==== Given data ====

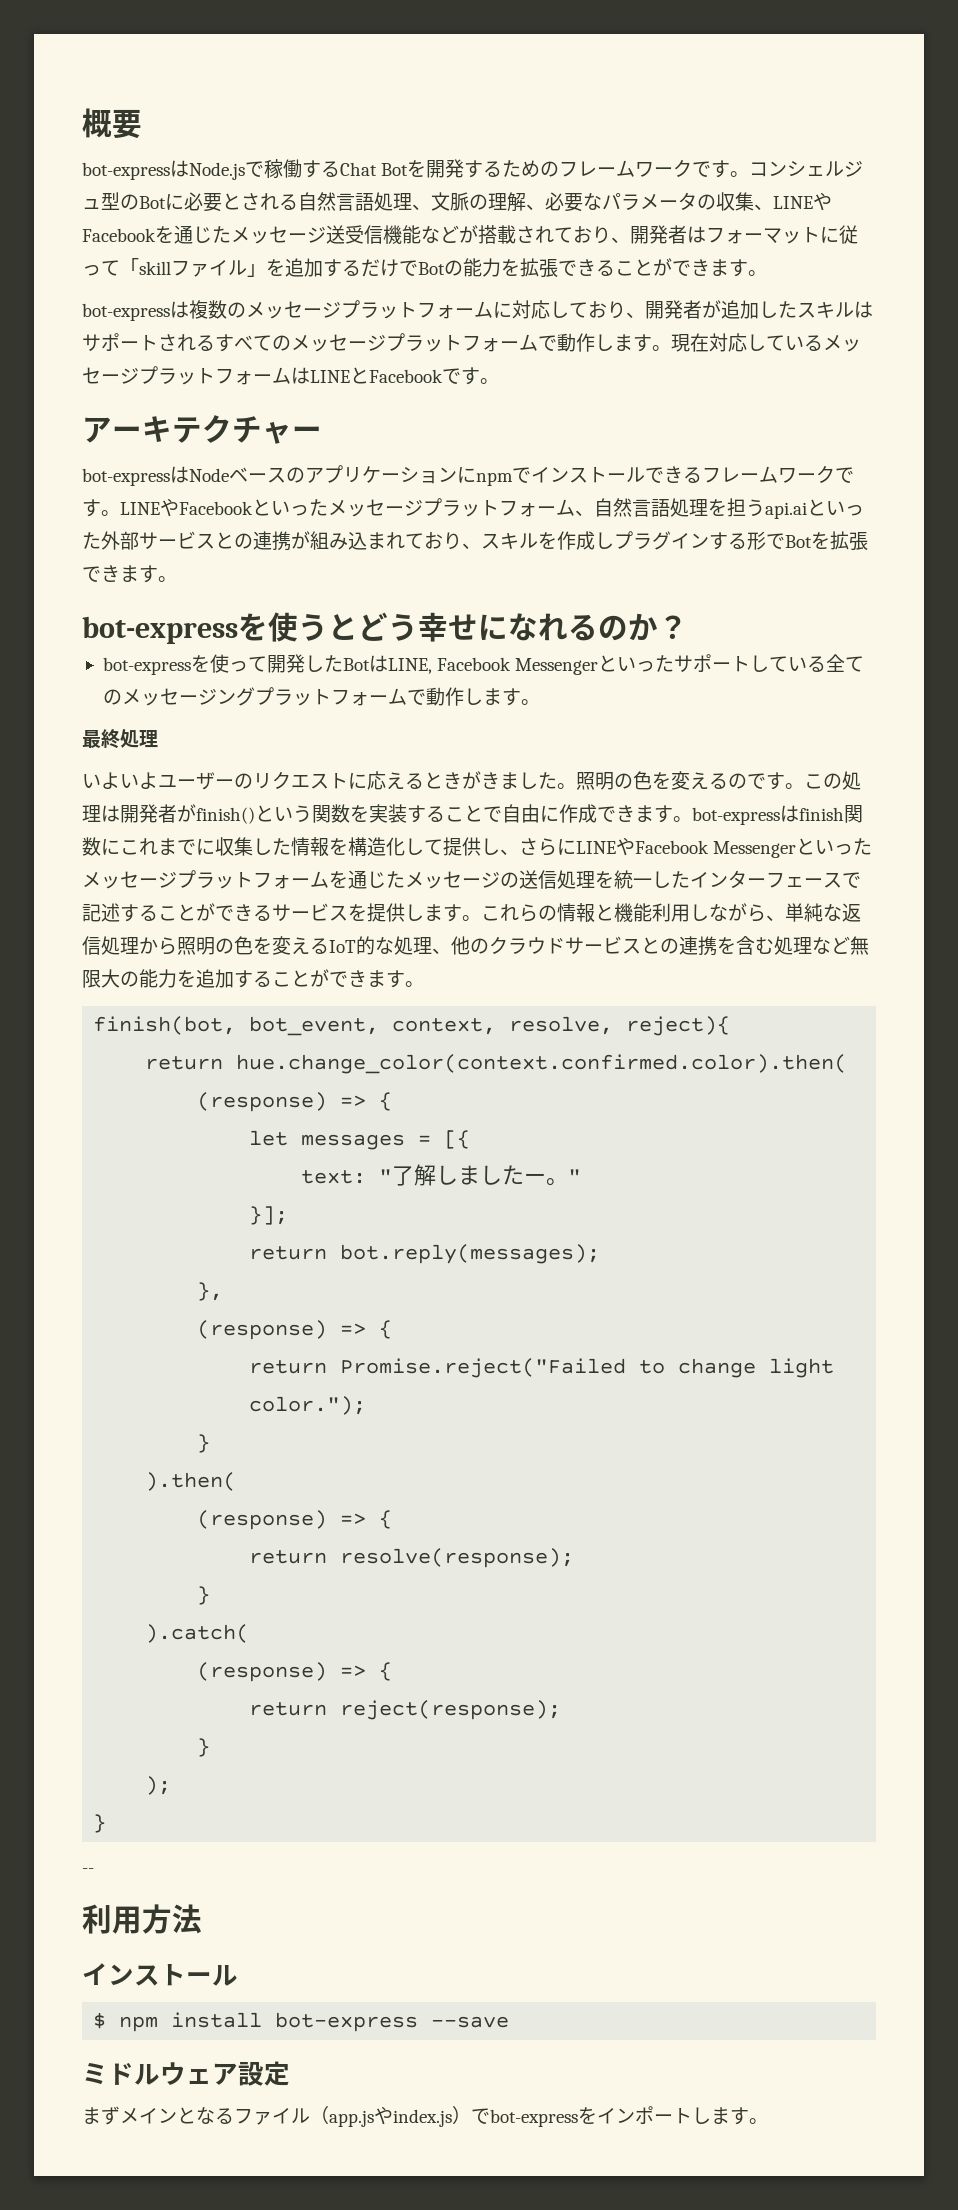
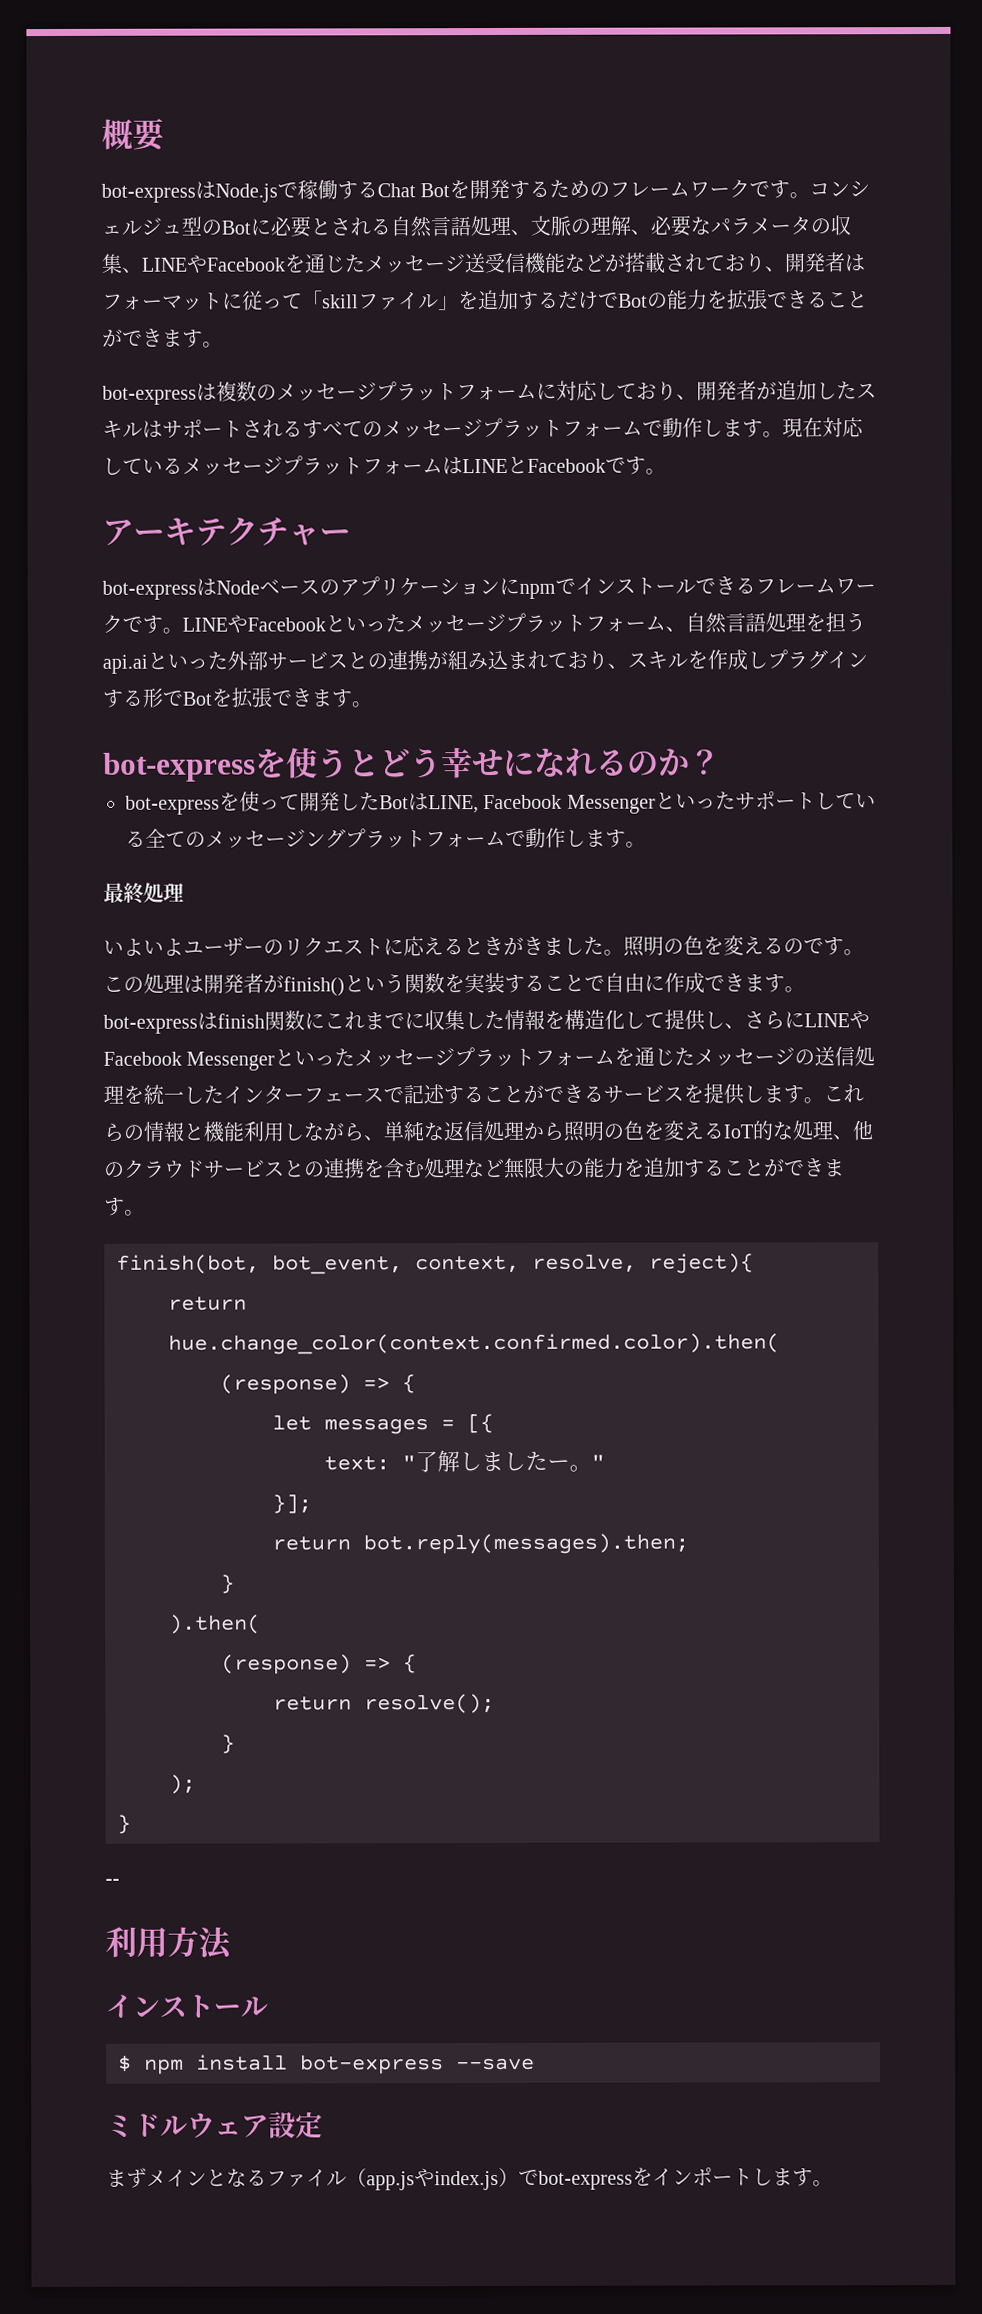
- return bot.reply(messages);
- },
- (response) => {
- return Promise.reject("Failed to change light color.");
+ return bot.reply(messages).then;
- return resolve(response);
- }
- ).catch(
- (response) => {
- return reject(response);
+ return resolve();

====

Exercise requirements: Where a record above contains a picture, leave the picture out and transcribe everything else exactly.

Answer space:
- return bot.reply(messages);
- },
- (response) => {
- return Promise.reject("Failed to change light color.");
+ return bot.reply(messages).then;
- return resolve(response);
- }
- ).catch(
- (response) => {
- return reject(response);
+ return resolve();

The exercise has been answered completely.